Brief
The listing below holds pictures; exclude them. Return exactly the lines from the one with "text: 670 ->" through the one with "html: <tr> <td>805</td>".

Working data
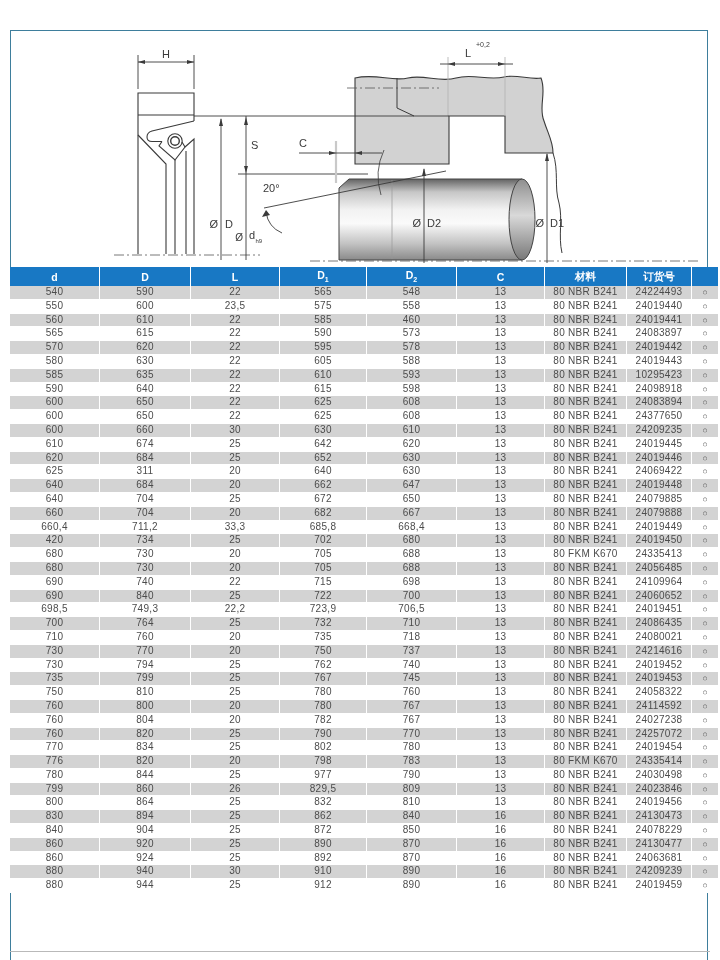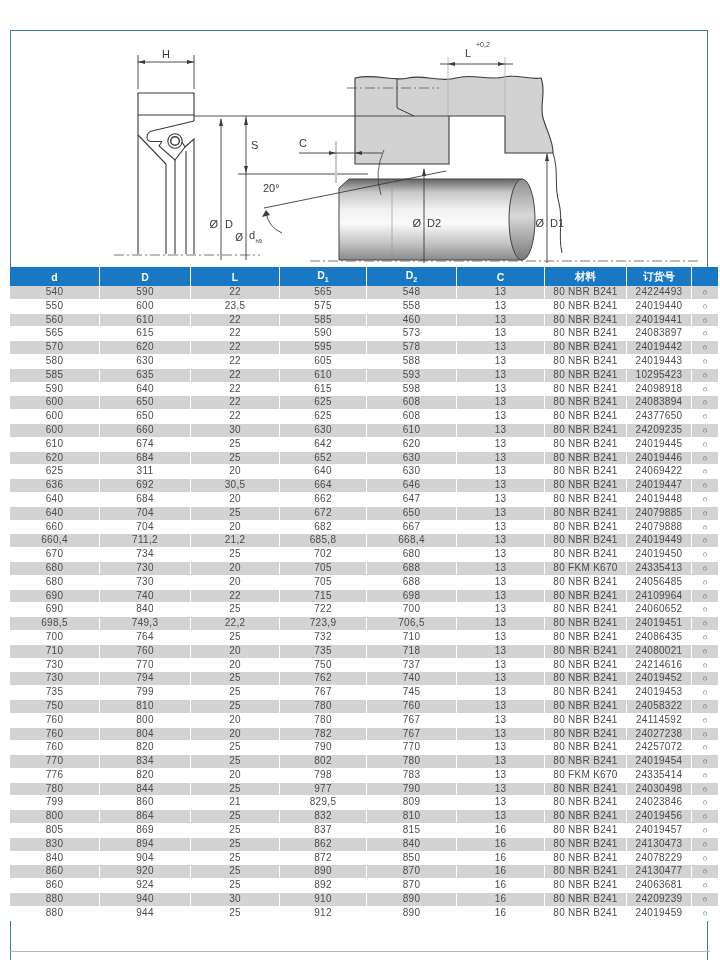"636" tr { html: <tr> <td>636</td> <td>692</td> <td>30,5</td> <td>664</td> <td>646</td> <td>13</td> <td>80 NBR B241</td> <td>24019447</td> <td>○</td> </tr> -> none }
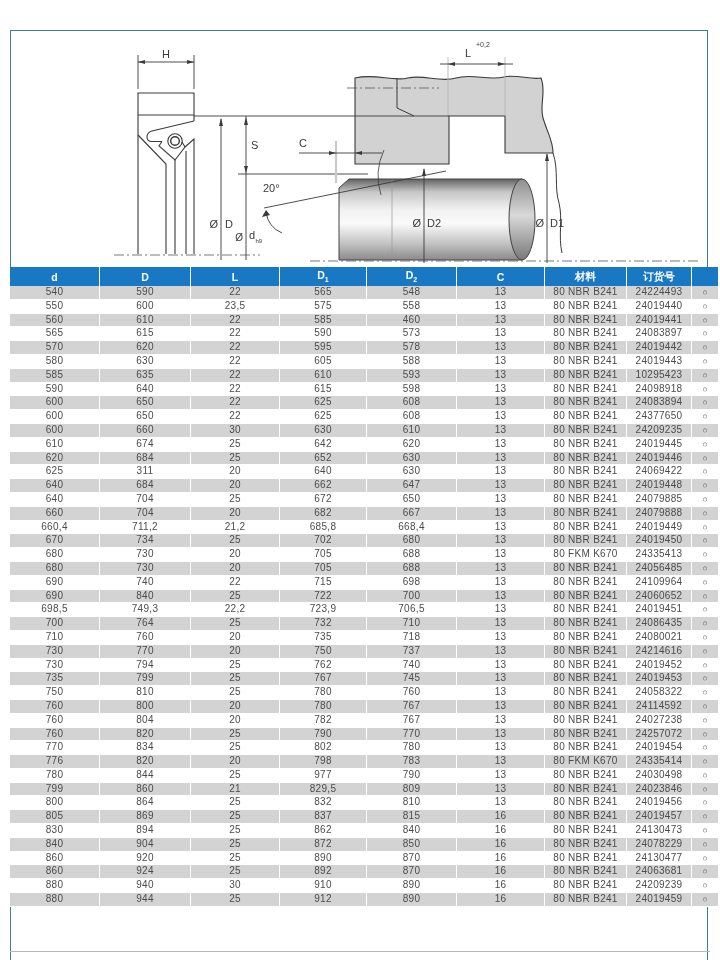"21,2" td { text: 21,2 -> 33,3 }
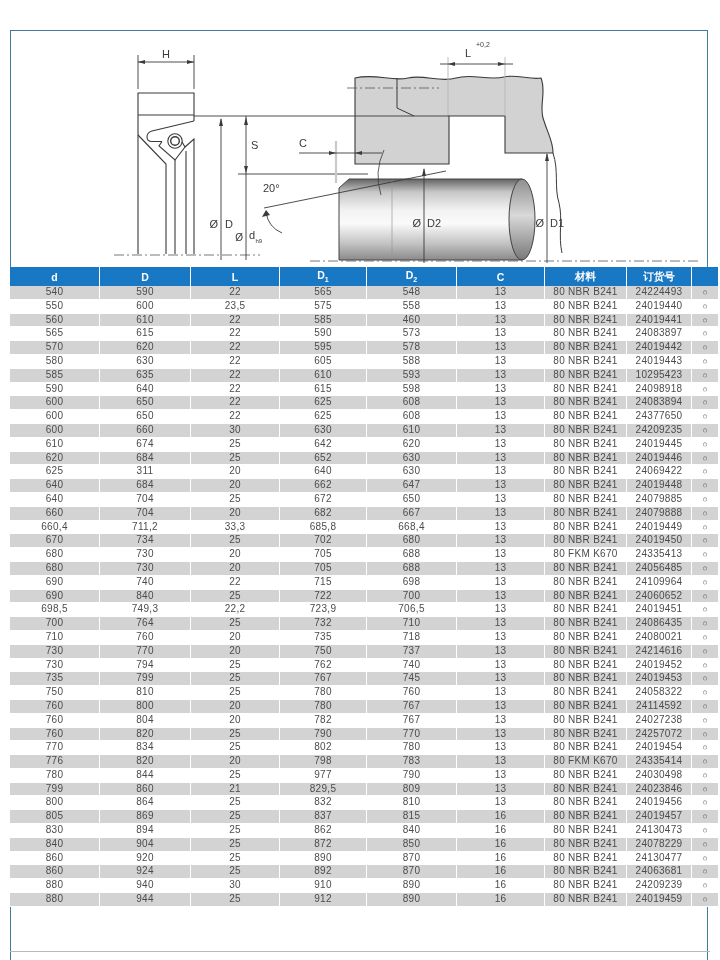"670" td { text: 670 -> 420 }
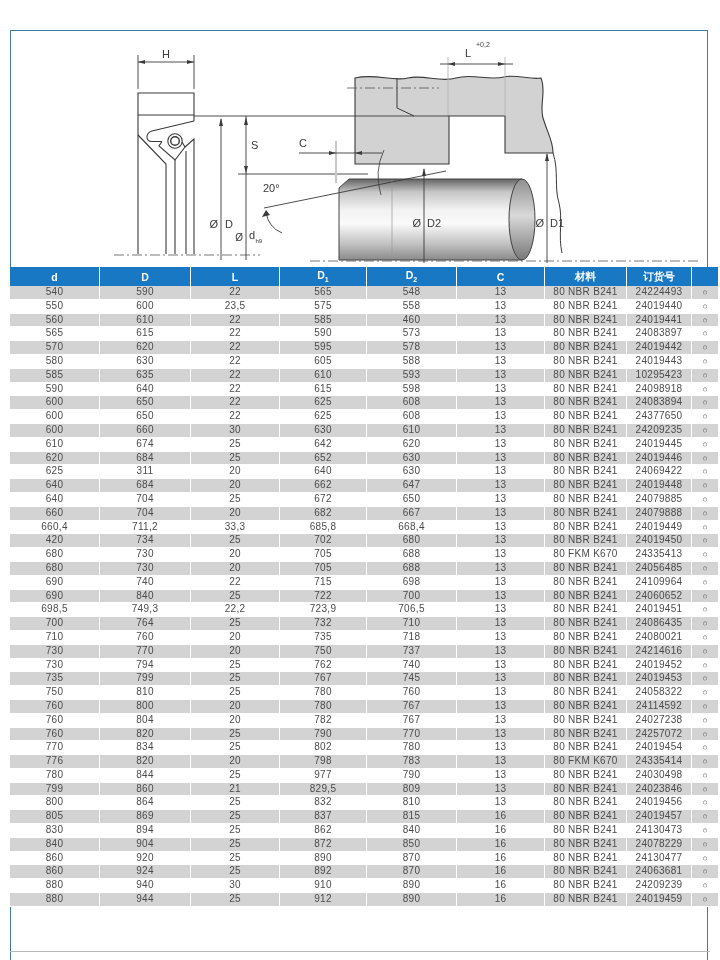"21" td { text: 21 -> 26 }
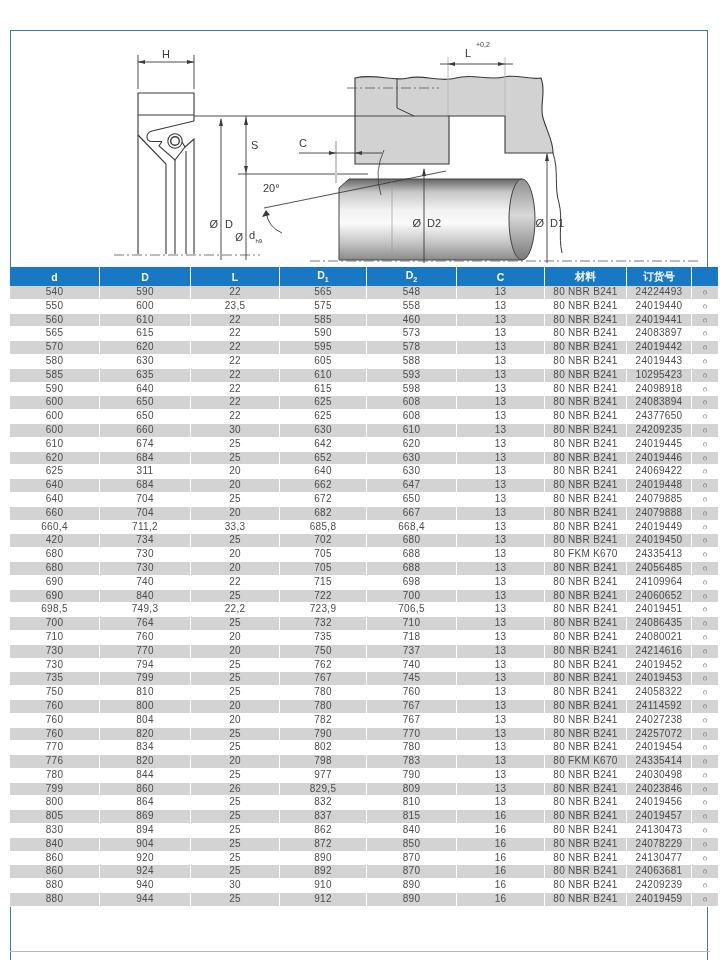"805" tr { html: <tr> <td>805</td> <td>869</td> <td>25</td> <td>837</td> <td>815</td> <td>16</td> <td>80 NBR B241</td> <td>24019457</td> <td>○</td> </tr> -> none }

--

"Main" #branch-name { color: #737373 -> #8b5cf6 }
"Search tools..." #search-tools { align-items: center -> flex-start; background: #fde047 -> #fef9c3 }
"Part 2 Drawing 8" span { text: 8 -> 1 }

Task solution
"670" td { text: 670 -> 420 }
"21" td { text: 21 -> 26 }
"805" tr { html: <tr> <td>805</td> <td>869</td> <td>25</td> <td>837</td> <td>815</td> <td>16</td> <td>80 NBR B241</td> <td>24019457</td> <td>○</td> </tr> -> none }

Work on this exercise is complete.